Je suis mitigé. The Apprentice est un biopic à la fois bien et mal fait. Il est réalisé par Ali Abbasi, qui bénéficie d'une certaine liberté grâce au carton de la série The Last of Us. En dépit du titre, qui référence l'émission de téléréalité animée par Trump dans les années 2000, The Apprentice se concentre sur le début de sa carrière, de sa rencontre avec son mentor Roy Cohn en 1973 jusqu'à l'écriture de son autobiographie à la fin des années 80.
Techniquement, c'est bien foutu. Sebastian Stan est excellent en Donald Trump, captant ses mimiques et son phrasé sans pour autant tomber dans une caricature digne du SNL. Jeremy Strong, déjà solide dans Succession, campe ici un Roy Cohn aussi charismatique que détestable. Cerise sur le gâteau, Maria Bakalova incarne une Ivana Trump crédible, ni gaudiche, ni femme-trophée. Le soin apporté à l'image est considérable et permet à Abbasi de retranscrire la photo de l'époque. Pourtant, le scénario est surprenamment tiède pour une personnalité aussi hideuse que celle de Trump. La première moitié du film est absolument dominée par Roy Cohn, dont je ne connaissais pas bien l'histoire mais qui se révèle être un personnage nettement plus intéressant que le jeune Donald. Passé la moitié du métrage, Cohn laisse la place à Trump et le film s'affaisse d'un seul coup, mêlant des scènes anecdotiques de la biographie de l'ex (et futur) président américain. Certes, ces moments illustrent tour à tour différentes facettes de la personnalité de Trump, aussi bien misogyne, arnaqueur, égocentrique, raciste et violeur. L'ensemble perd cependant en cohérence et peine à transcrire comment cet homme d'affaires véreux a réussi à tirer son épingle du jeu à coups de services rendus et renvois d'ascenseur. Qui plus est, chaque scène est l'occasion d'introduire de nouveaux personnages secondaires, sans épaisseur et qui n'interviendront qu'une fois.

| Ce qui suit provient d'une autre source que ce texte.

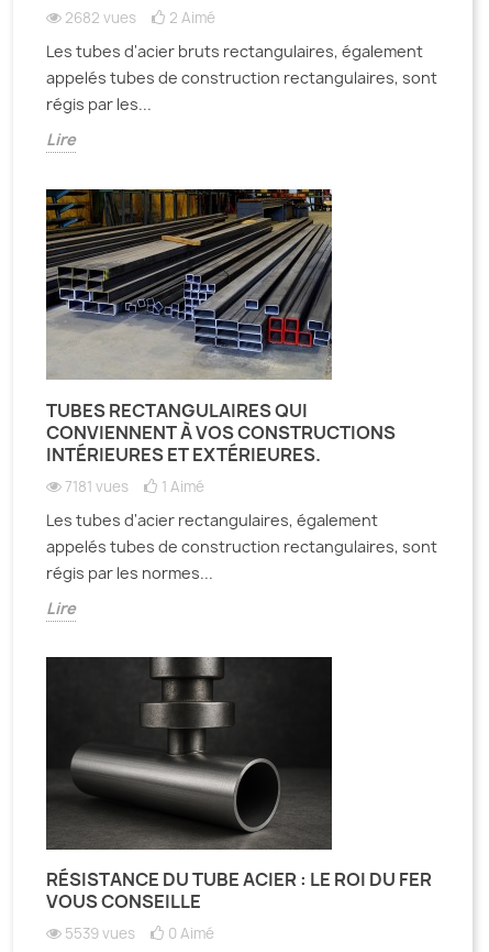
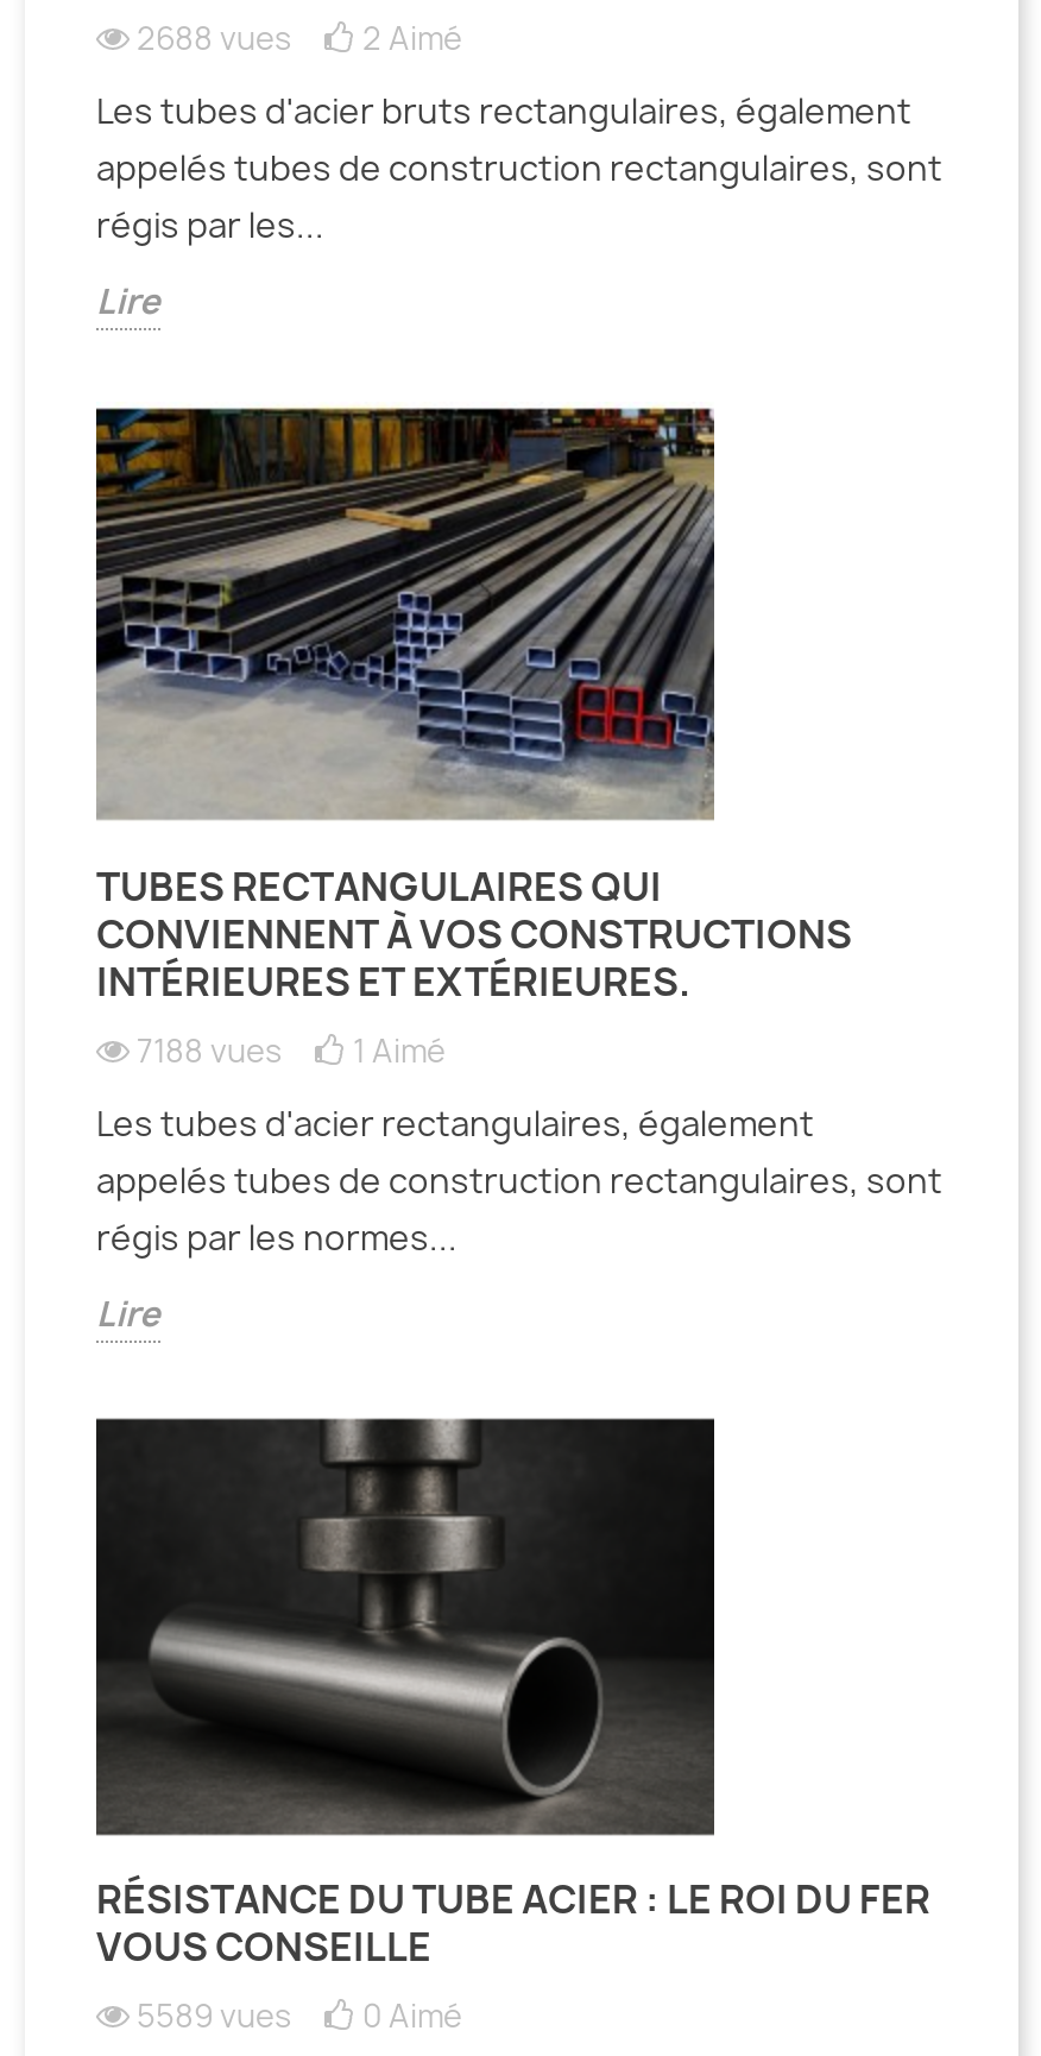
[65,8,215,28] 2682 vues 2 Aimé -> [137,17,462,60] 2688 vues 2 Aimé
[65,477,204,496] 7181 vues 1 Aimé -> [137,1029,446,1072] 7188 vues 1 Aimé
[65,923,214,943] 5539 vues 0 Aimé -> [137,1994,462,2037] 5589 vues 0 Aimé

Le fond du problème, c'est finalement que Trump est une personne réelle. Si The Apprentice était une pure fiction, ce serait un bon film sur les rouages du monde des affaires américain dans les années 70/80. Néanmoins, c'est impossible de faire abstraction du contexte, surtout qu'il sort en salles trois semaines avant l'élection américaine. Avec cette perspective à l'esprit, difficile de comprendre pourquoi The Apprentice n'est pas plus « explosif ». Les crimes, financiers ou non, commis par Trump sont évoqués du bout des lèvres, sans aucune conséquence sur la narration. L'histoire s'arrête juste avant ses déboires financiers majeurs des années 90 et son premier divorce, ce qui est à mon avis une erreur majeure. On termine avec un Trump certes détestable, mais au sommet de sa gloire. Il ment à tout le monde, mais avant tout à lui même, ce qui l'humanise beaucoup. Involontairement, le film est en fait une figure de requin, impitoyable et à succès. Pourtant, c'est bel et bien un château de cartes que Trump a construit, d'une fragilité considérable.
Plus maladroit encore, le film sous-entend que toute la stratégie de communication politique de Trump était déjà intégrée dans son fonctionnement il y a cinquante ans. En hérigeant Roy Cohn en figure de mentor, la tactique du deny, deflect, delay devient un héritage spirituel adapté par Trump à sa sauce. Je trouve cette construction narrative complètement artificielle, en plus d'être simpliste. Le système Trump a bénéficié de nombreuses complicités dans les institutions américaines, aussi bien le parti Républicain qui l'a accepté en son sein, mais aussi les médias, conservateurs comme progressistes, qui lui ont déroulé le tapis rouge sans discernement, ni discours contradictoire. La responsabilité des élites américaines est quasi-intégralement éludée dans le message de fin renvoyé par The Apprentice, rendant Trump présidentiable de façon immanente.
Bref, il y a à mon sens un énorme problème de timing dans ce film et le message qu'il porte. C'est sûrement un joli coup marketing pour Abbasi qui surfe sur la médiatisation de Trump actuelle. Néanmoins, j'ai du mal à ne pas y voir une bonne dose de cynisme. Une petite déception.